Data Block Start

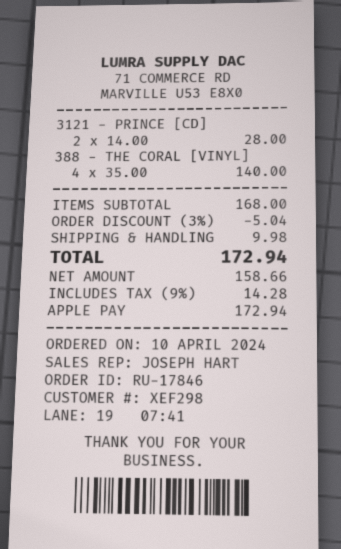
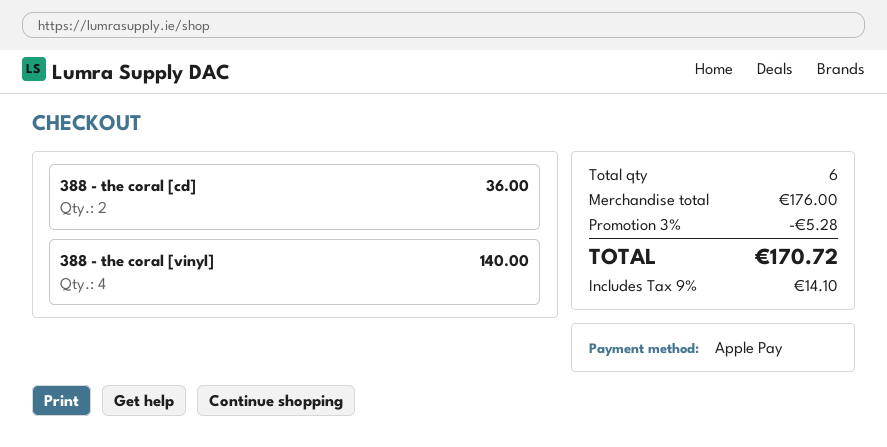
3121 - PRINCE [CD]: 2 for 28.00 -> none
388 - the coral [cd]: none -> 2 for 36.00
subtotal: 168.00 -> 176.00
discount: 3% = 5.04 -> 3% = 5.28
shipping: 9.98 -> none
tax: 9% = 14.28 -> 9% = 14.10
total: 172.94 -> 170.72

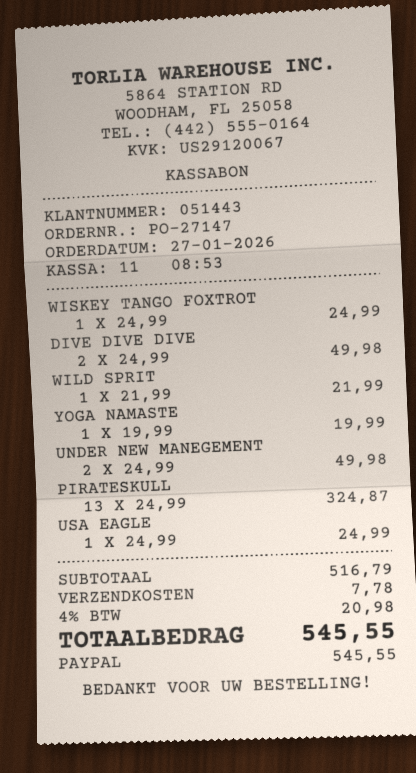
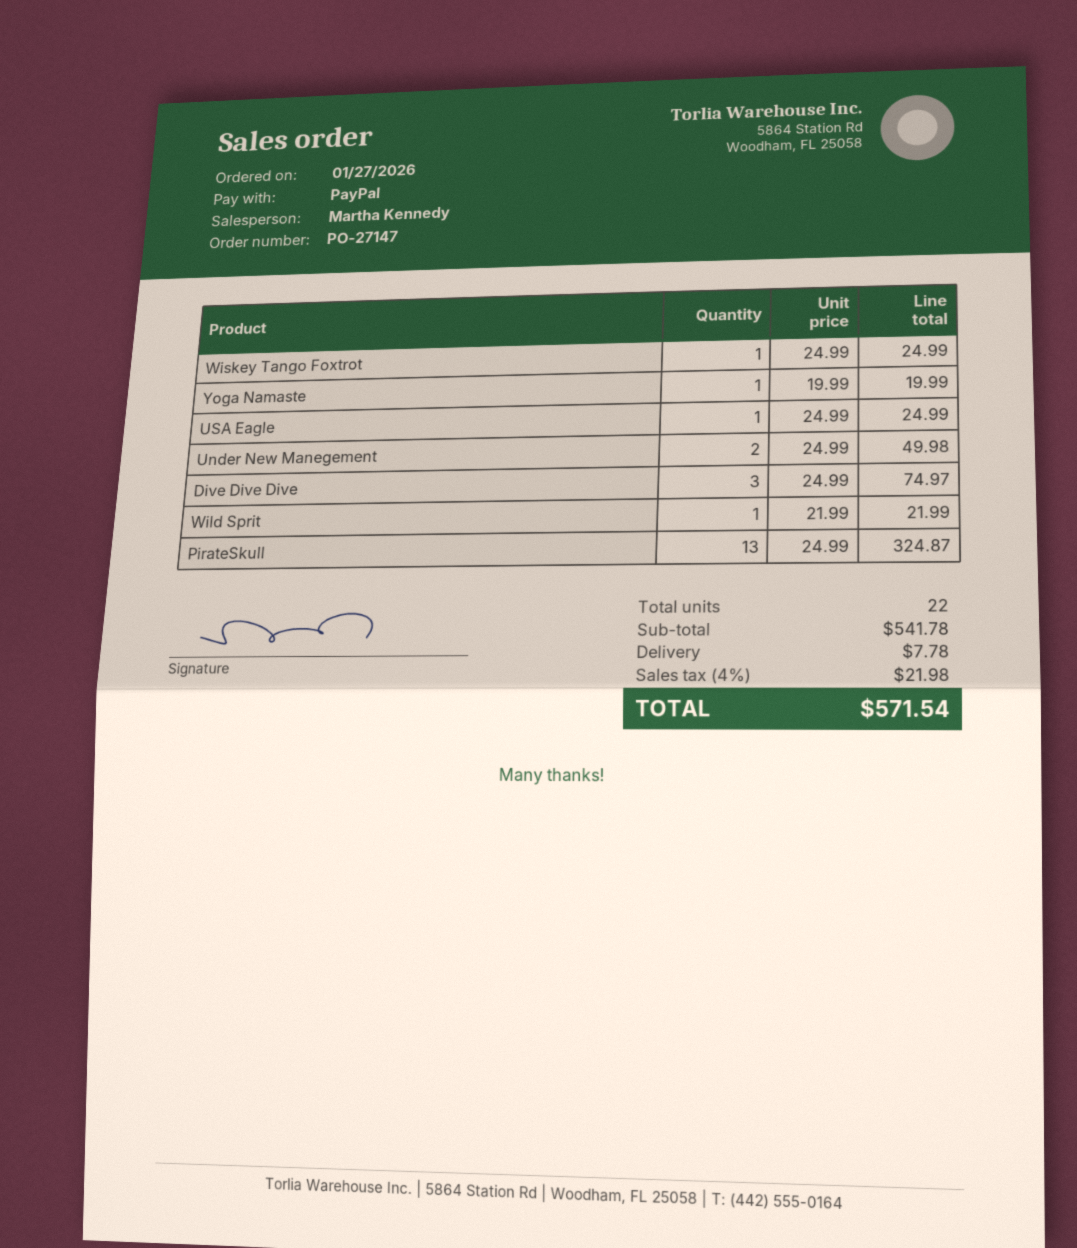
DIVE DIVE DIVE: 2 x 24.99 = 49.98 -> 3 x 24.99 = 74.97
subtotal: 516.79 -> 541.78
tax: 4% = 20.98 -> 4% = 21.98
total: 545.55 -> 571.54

Data Block End

Each record is to be written out exactly. No picture goes in.

3121 - PRINCE [CD]: 2 for 28.00 -> none
388 - the coral [cd]: none -> 2 for 36.00
subtotal: 168.00 -> 176.00
discount: 3% = 5.04 -> 3% = 5.28
shipping: 9.98 -> none
tax: 9% = 14.28 -> 9% = 14.10
total: 172.94 -> 170.72

DIVE DIVE DIVE: 2 x 24.99 = 49.98 -> 3 x 24.99 = 74.97
subtotal: 516.79 -> 541.78
tax: 4% = 20.98 -> 4% = 21.98
total: 545.55 -> 571.54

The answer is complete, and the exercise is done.